Il 18 aprile, un gruppo di oltre 1.000 attivisti ha tentato di liberare circa 2.000 beagle detenuti presso Ridglan Farms, un allevamento situato vicino a Madison, in Wisconsin, che fornisce cani per la ricerca biomedica. L’operazione, organizzata dalla Coalizione per salvare i cani di Ridglan, mirava a evacuare tutti gli animali presenti nella struttura, accusata di gravi violazioni del benessere animale.

La prima incursione e le accuse a Ridglan

Già il 15 marzo, un gruppo di attivisti aveva fatto irruzione nella struttura, portando via 30 cani. Ventidue di questi sono stati affidati a famiglie, mentre otto sono stati sequestrati dalla polizia e probabilmente riconsegnati a Ridglan. Le immagini della protesta hanno fatto il giro dei media nazionali, attirando l’attenzione di politici e istituzioni, tra cui il Congresso e l’amministrazione Trump.

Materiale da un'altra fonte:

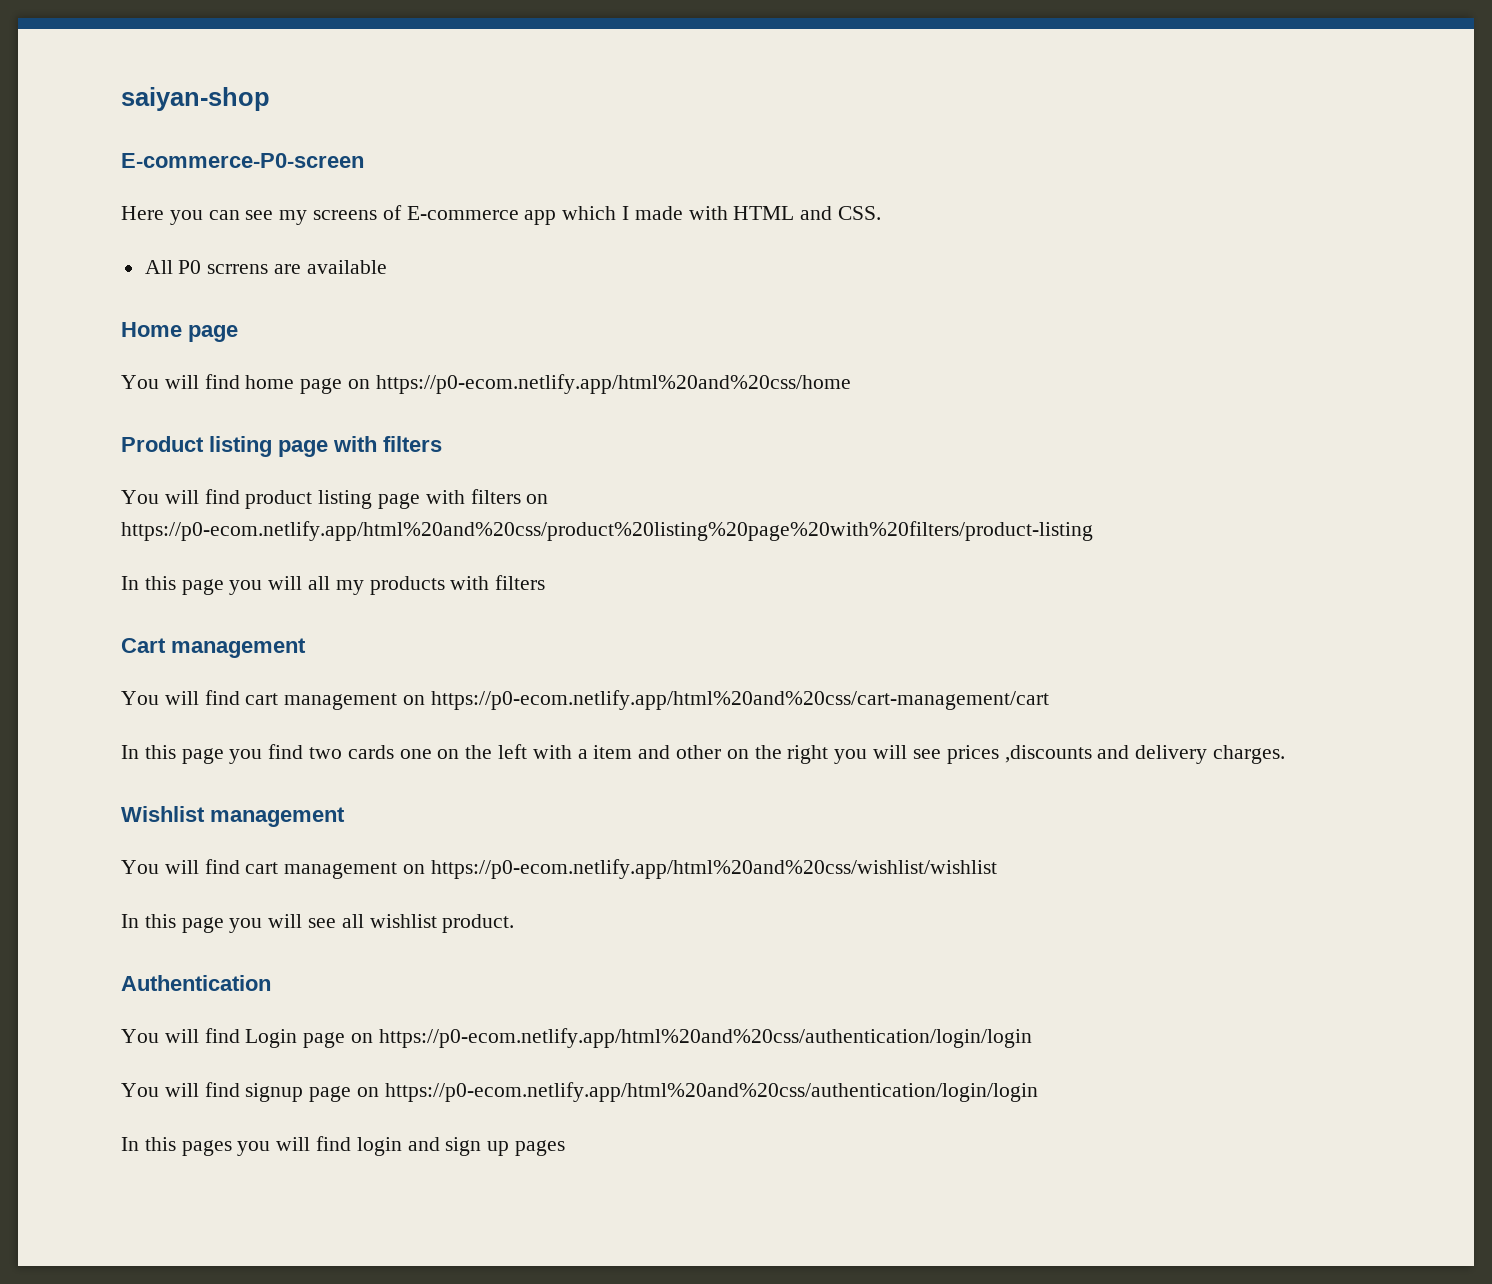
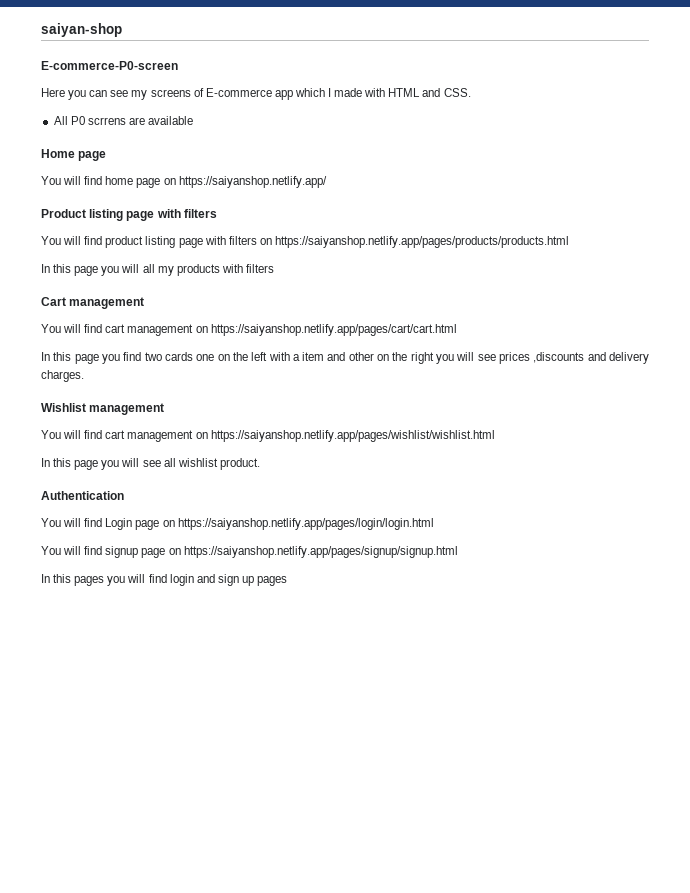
[375,374,851,394] https://p0-ecom.netlify.app/html%20and%20css/home -> [178,176,327,188] https://saiyanshop.netlify.app/
[121,521,1093,541] https://p0-ecom.netlify.app/html%20and%20css/product%20listing%20page%20with%20filters/product-listing -> [274,236,569,248] https://saiyanshop.netlify.app/pages/products/products.html
[430,690,1049,710] https://p0-ecom.netlify.app/html%20and%20css/cart-management/cart -> [210,324,457,336] https://saiyanshop.netlify.app/pages/cart/cart.html
[430,859,997,879] https://p0-ecom.netlify.app/html%20and%20css/wishlist/wishlist -> [210,430,495,442] https://saiyanshop.netlify.app/pages/wishlist/wishlist.html
[378,1028,1032,1048] https://p0-ecom.netlify.app/html%20and%20css/authentication/login/login -> [177,518,434,530] https://saiyanshop.netlify.app/pages/login/login.html
[384,1082,1038,1102] https://p0-ecom.netlify.app/html%20and%20css/authentication/login/login -> [183,546,458,558] https://saiyanshop.netlify.app/pages/signup/signup.html

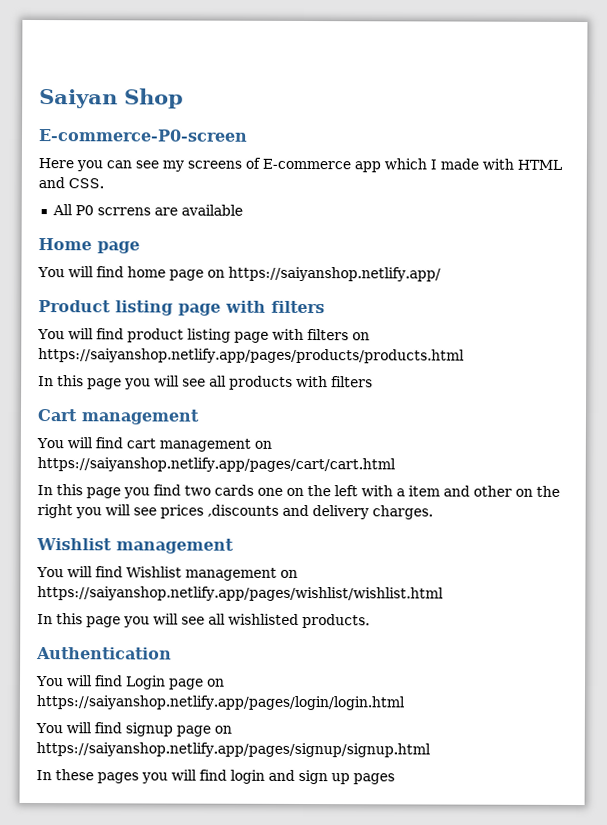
[41,23,122,37] saiyan-shop -> [39,88,184,109] Saiyan Shop
[142,264,174,276] all my -> [182,375,227,387] see all
[105,430,126,439] cart -> [125,566,182,578] Wishlist
[177,458,260,470] wishlist product. -> [228,613,370,629] wishlisted products.
[53,574,72,583] this -> [55,769,94,781] these

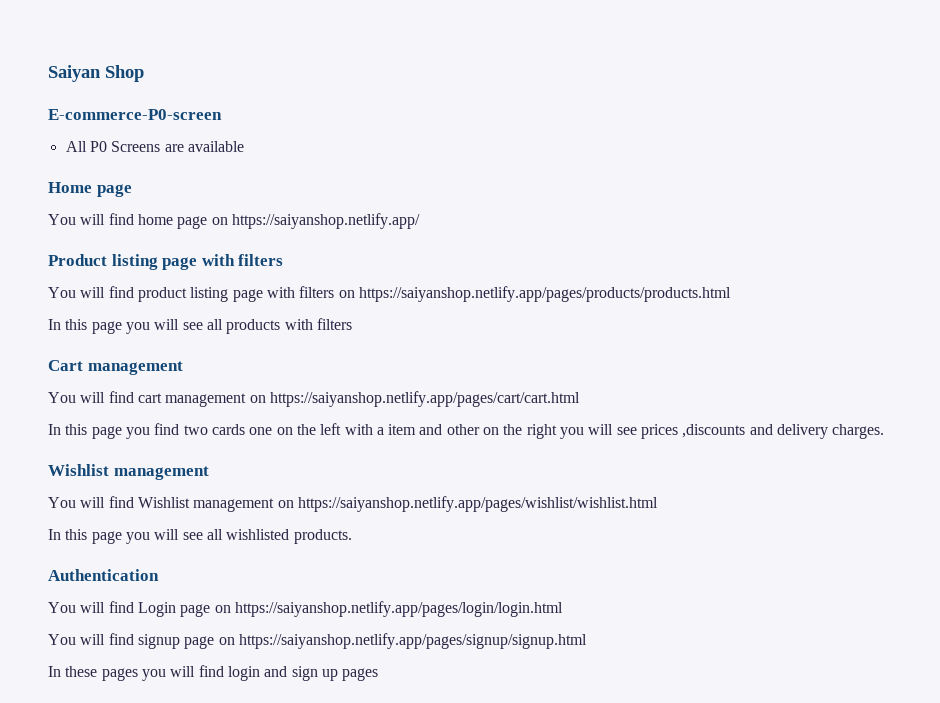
[38,157,562,173] [38,177,104,189] // Here you can see my screens of E-commerce app which I made with HTML and CSS. -> (222, 114) none
[96,207,151,216] scrrens -> [111,141,161,152] Screens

La risposta violenta delle forze dell’ordine

Quando gli attivisti sono tornati il 18 aprile, sono stati accolti da una massiccia presenza di polizia. Le forze dell’ordine, tra cui lo sceriffo della contea di Dane e altre agenzie, hanno usato la forza per disperdere la folla: gas lacrimogeni, spray al peperoncino, proiettili di gomma e, secondo quanto confermato dallo sceriffo, granate stordenti. Tra i feriti ci sono una donna con il naso rotto, un veterano della Marina di 67 anni soffocato dal gas e un uomo che ha perso conoscenza dopo essere stato colpito dalla polizia.

Numerosi manifestanti sono stati ricoverati in ospedale. Anche un giornalista presente sul posto ha riportato difficoltà respiratorie a causa del gas lacrimogeno.

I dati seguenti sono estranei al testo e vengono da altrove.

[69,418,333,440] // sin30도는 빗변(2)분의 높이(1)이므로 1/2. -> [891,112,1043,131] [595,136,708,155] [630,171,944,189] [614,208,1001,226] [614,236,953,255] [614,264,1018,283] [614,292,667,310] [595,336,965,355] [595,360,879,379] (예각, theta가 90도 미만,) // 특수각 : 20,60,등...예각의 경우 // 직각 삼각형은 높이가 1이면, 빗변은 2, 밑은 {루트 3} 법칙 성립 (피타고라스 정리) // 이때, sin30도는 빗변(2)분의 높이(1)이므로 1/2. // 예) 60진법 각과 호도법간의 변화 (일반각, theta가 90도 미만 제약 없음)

Le accuse contro Ridglan Farms

La struttura è stata più volte sanzionata per violazioni delle norme sul benessere animale. Secondo i regolatori statali, Ridglan avrebbe commesso centinaia di infrazioni, tra cui condizioni di detenzione disumane per i cani. Nonostante ciò, l’allevamento continua a fornire animali per la ricerca scientifica in tutto il paese.

Le reazioni politiche e sociali

L’operazione degli attivisti ha acceso un dibattito nazionale sulla sperimentazione animale e sulle condizioni dei cani nei laboratori. La coalizione ha dichiarato che continuerà a lottare per la liberazione di tutti gli animali detenuti illegalmente, mentre le autorità difendono l’uso della forza per mantenere l’ordine pubblico.

«Questo è un caso emblematico di come la società tratti gli animali come merci usa e getta. Non possiamo più chiudere gli occhi di fronte a queste atrocità», ha dichiarato un portavoce della coalizione.

Cosa succederà ora?

La coalizione sta valutando azioni legali contro la polizia per l’uso eccessivo della forza, mentre Ridglan Farms ha presentato denuncia contro gli attivisti per violazione di proprietà privata. Il caso rimane aperto e potrebbe avere ripercussioni sia a livello giudiziario che politico.